Problem description: Omit the pictures and return exactly the stretch of the material below from the line with "the subscription to" through the line with "gap: 31px ->".

Dataset extract:
..............................

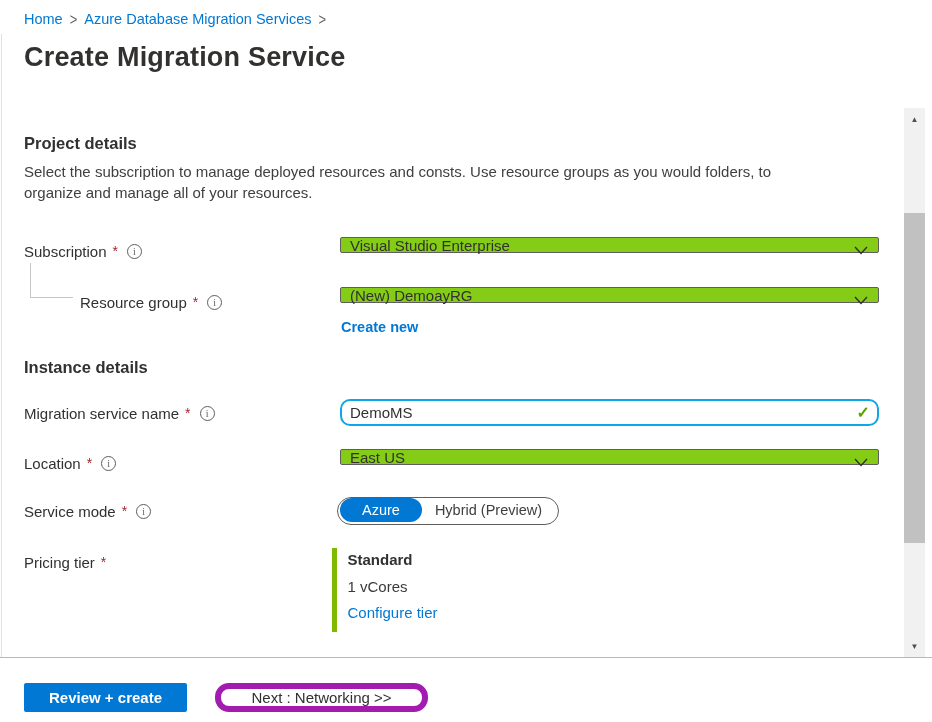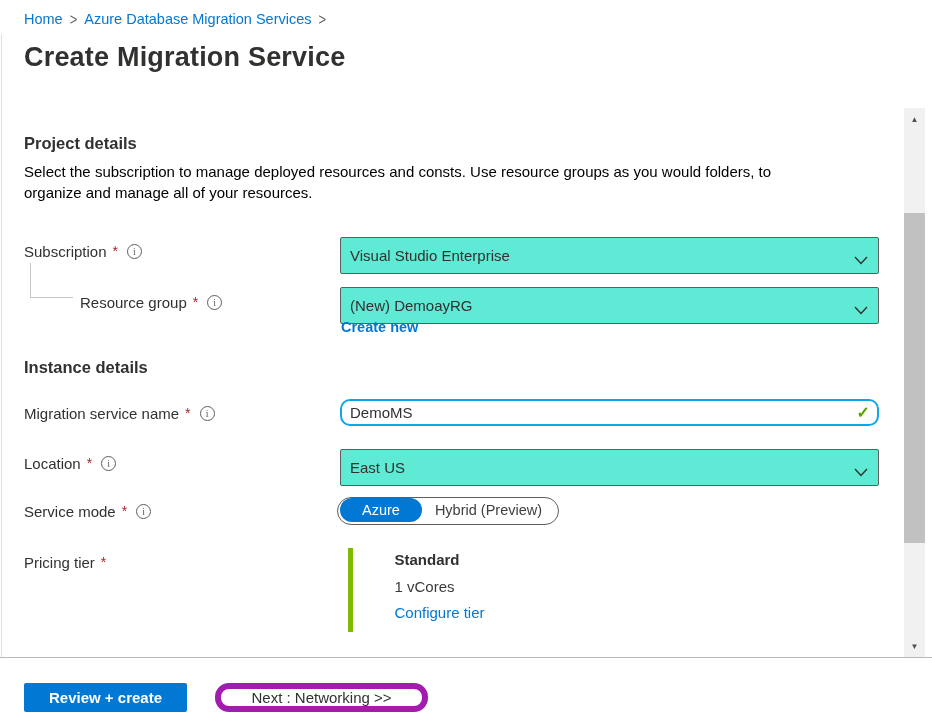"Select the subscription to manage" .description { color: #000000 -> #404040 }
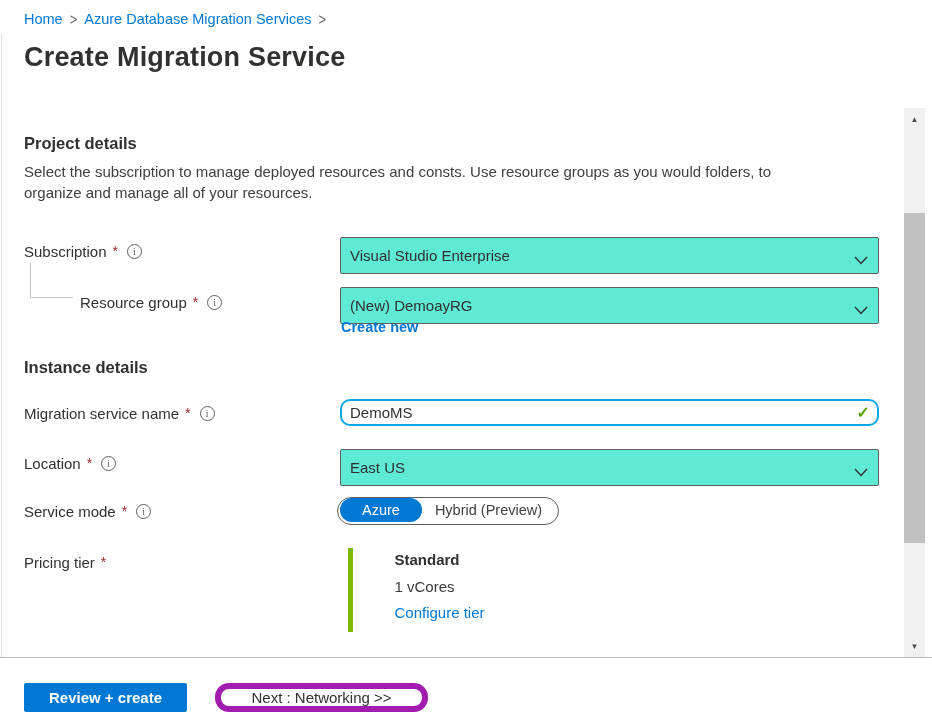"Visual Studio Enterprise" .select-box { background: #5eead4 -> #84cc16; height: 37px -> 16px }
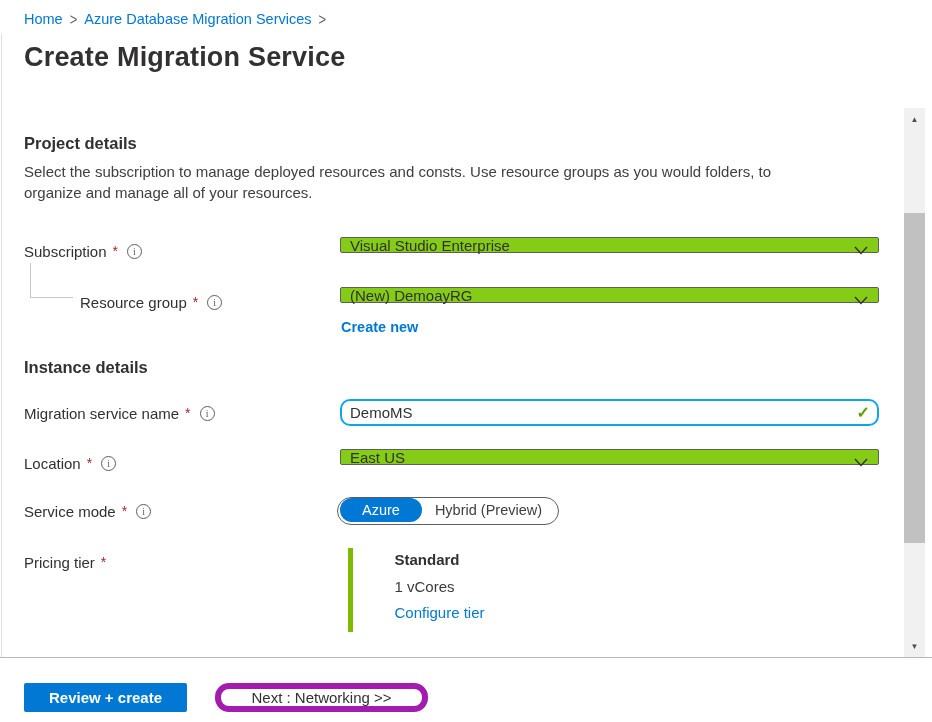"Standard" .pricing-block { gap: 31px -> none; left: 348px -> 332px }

..............................

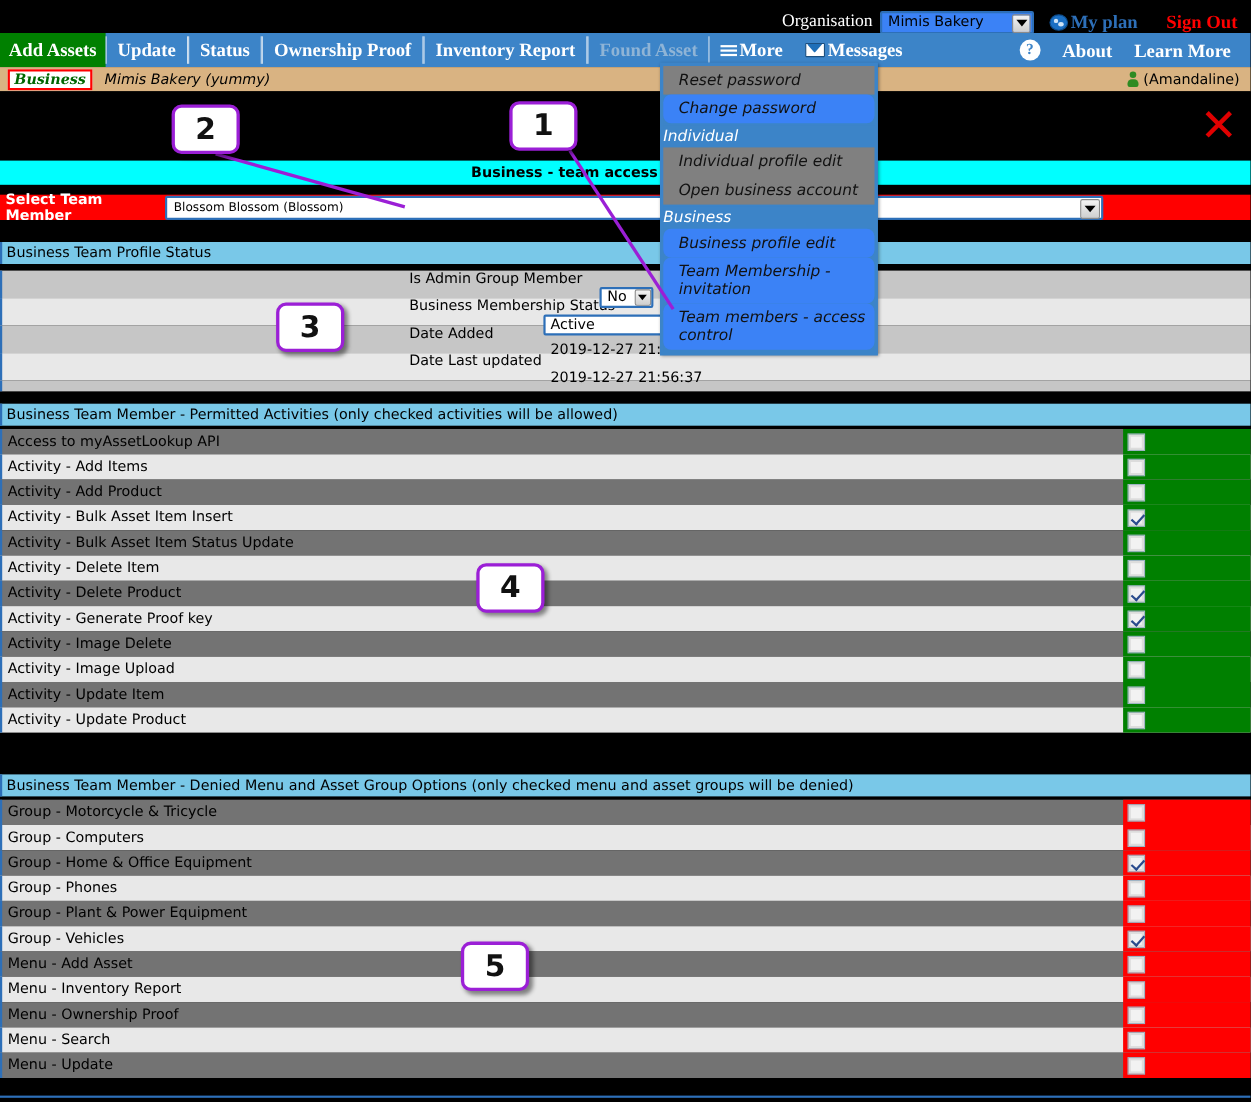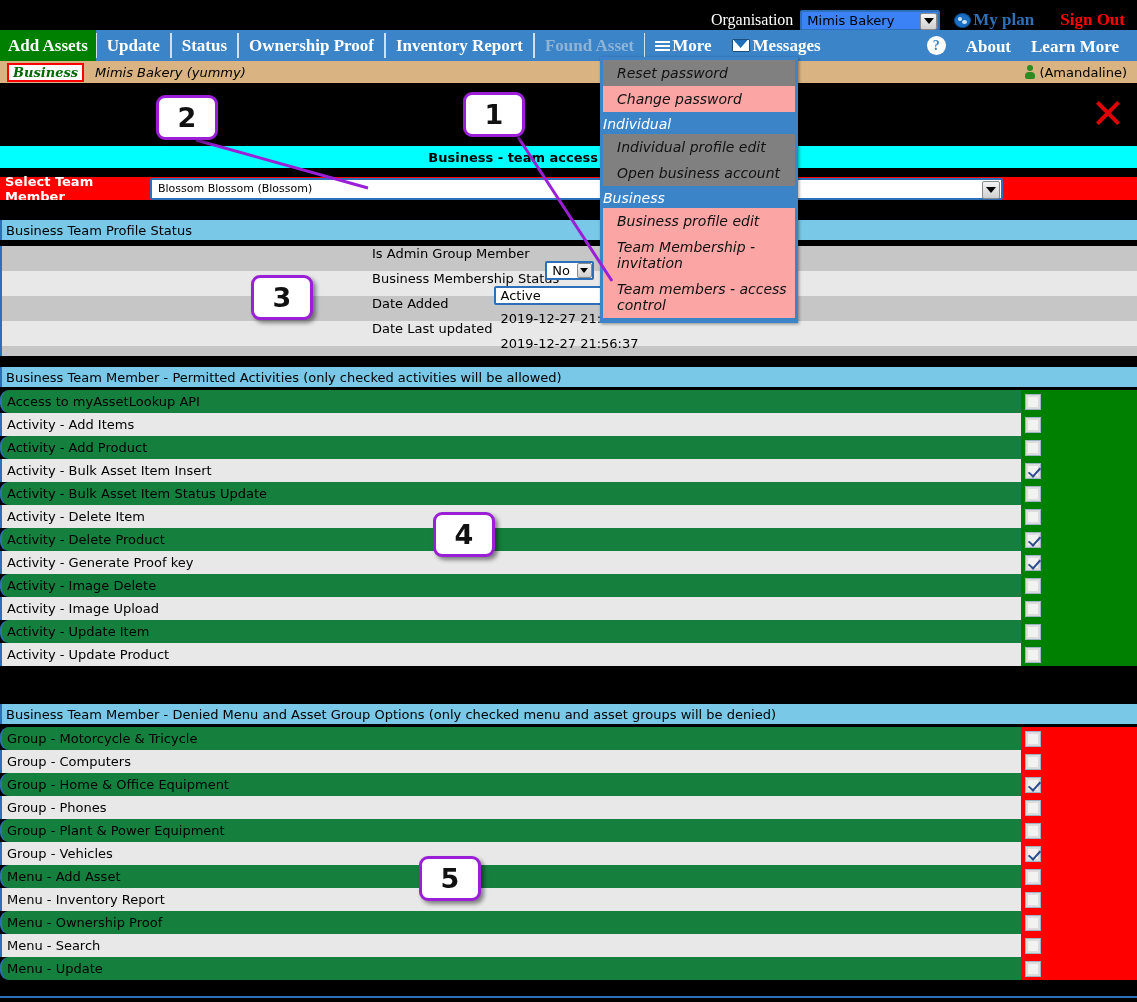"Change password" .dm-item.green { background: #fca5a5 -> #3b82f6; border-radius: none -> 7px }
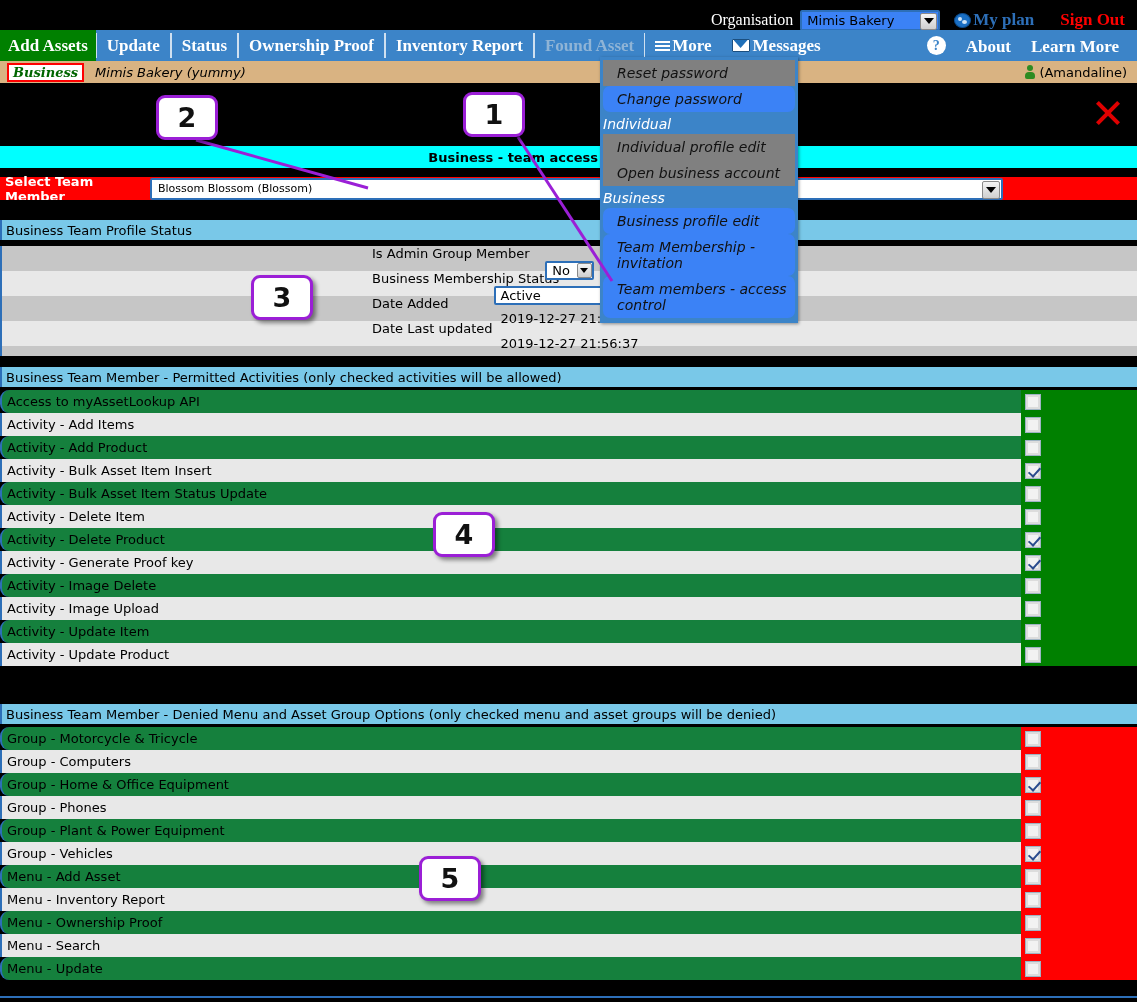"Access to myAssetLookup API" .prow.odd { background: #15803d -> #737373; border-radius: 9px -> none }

..............................

Result below:
"Select the subscription to manage" .description { color: #000000 -> #404040 }
"Visual Studio Enterprise" .select-box { background: #5eead4 -> #84cc16; height: 37px -> 16px }
"Standard" .pricing-block { gap: 31px -> none; left: 348px -> 332px }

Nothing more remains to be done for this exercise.